=== EXTRACTED INFORMATION ===
--------------------------------------------------

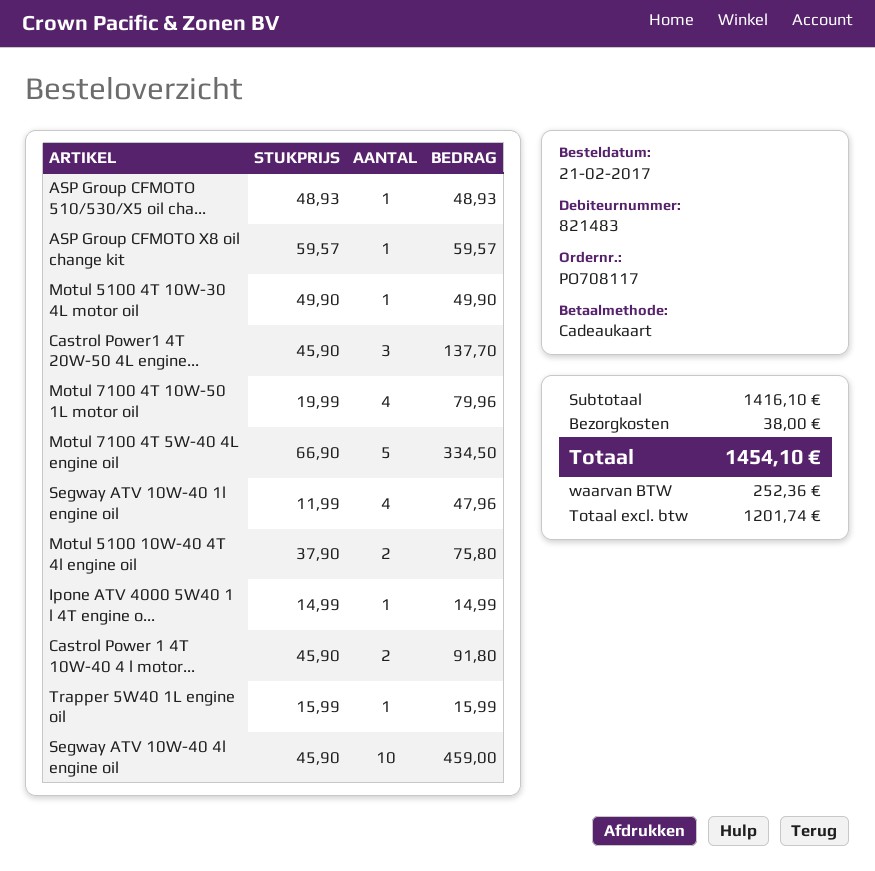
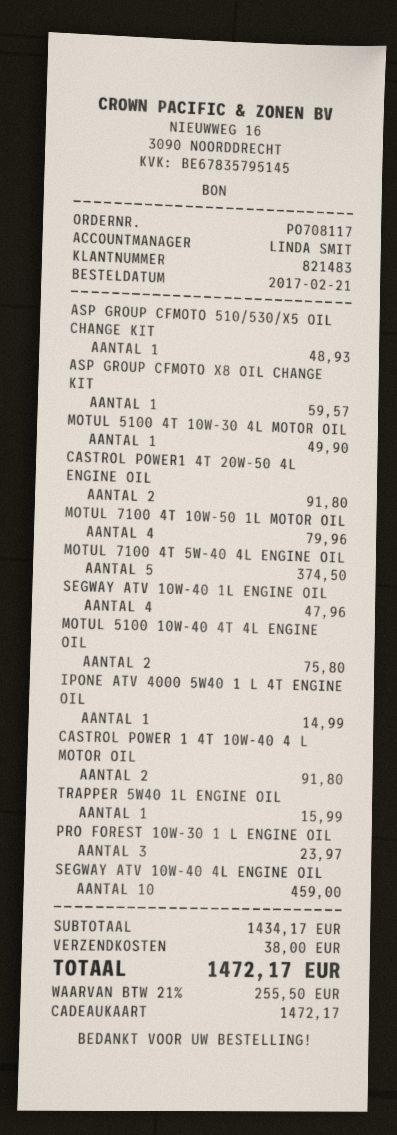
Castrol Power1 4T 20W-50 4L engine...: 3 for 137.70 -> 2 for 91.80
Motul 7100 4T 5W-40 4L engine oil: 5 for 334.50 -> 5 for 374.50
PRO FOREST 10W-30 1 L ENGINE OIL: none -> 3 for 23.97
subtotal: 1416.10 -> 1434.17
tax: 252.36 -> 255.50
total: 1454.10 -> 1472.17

--------------------------------------------------

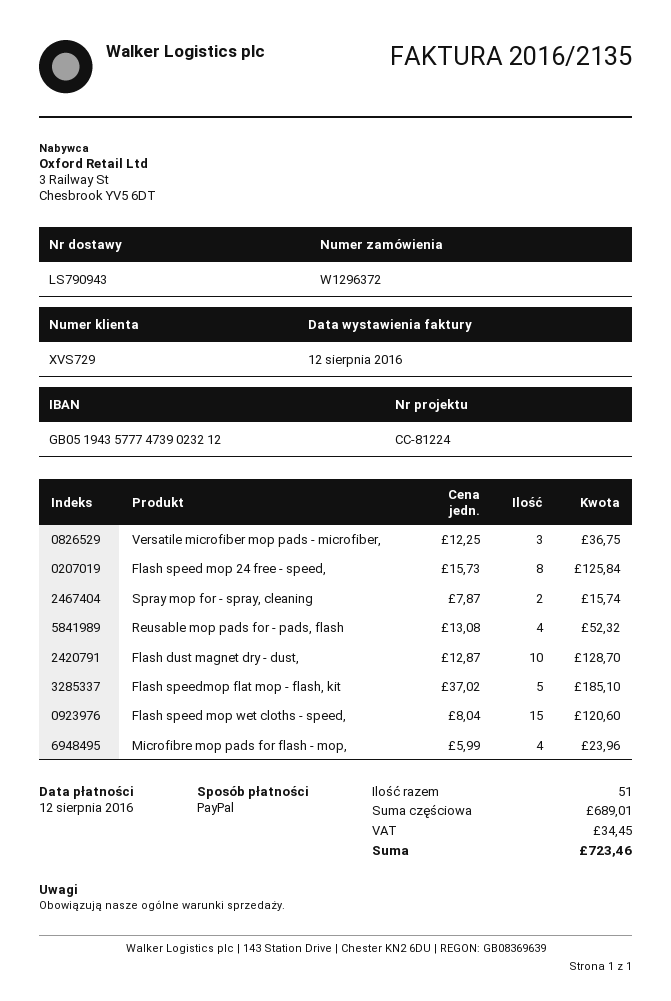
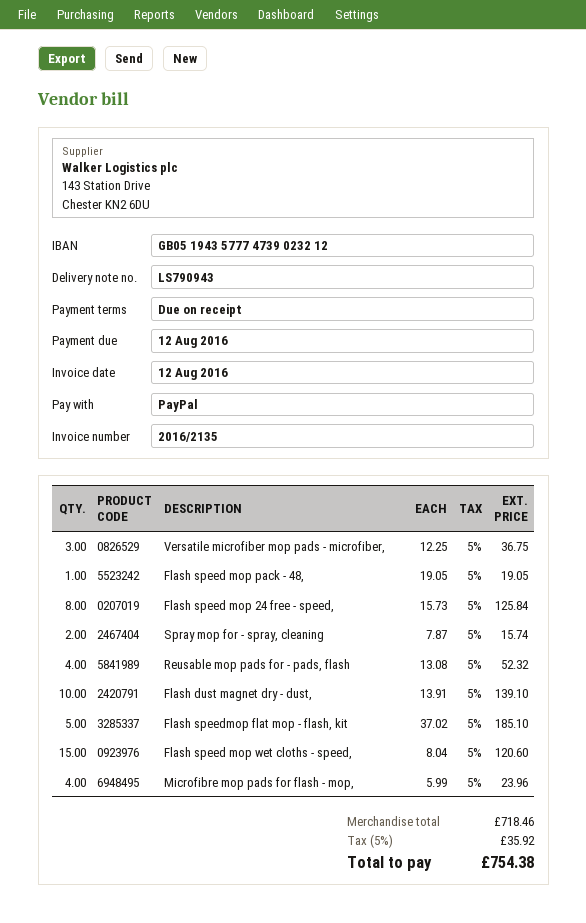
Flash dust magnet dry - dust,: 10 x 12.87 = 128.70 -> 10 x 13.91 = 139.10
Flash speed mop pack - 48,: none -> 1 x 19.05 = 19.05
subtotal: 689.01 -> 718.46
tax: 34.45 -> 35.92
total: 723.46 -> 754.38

--------------------------------------------------

=== WORK INSTRUCTIONS ===
Nothing should appear in the answer except the lines above from the line with "Flash dust magnet" through the line with "total: 723.46 -> 754.38", both included, written out exactly.

=== RESULT FOR THIS EXERCISE ===
Flash dust magnet dry - dust,: 10 x 12.87 = 128.70 -> 10 x 13.91 = 139.10
Flash speed mop pack - 48,: none -> 1 x 19.05 = 19.05
subtotal: 689.01 -> 718.46
tax: 34.45 -> 35.92
total: 723.46 -> 754.38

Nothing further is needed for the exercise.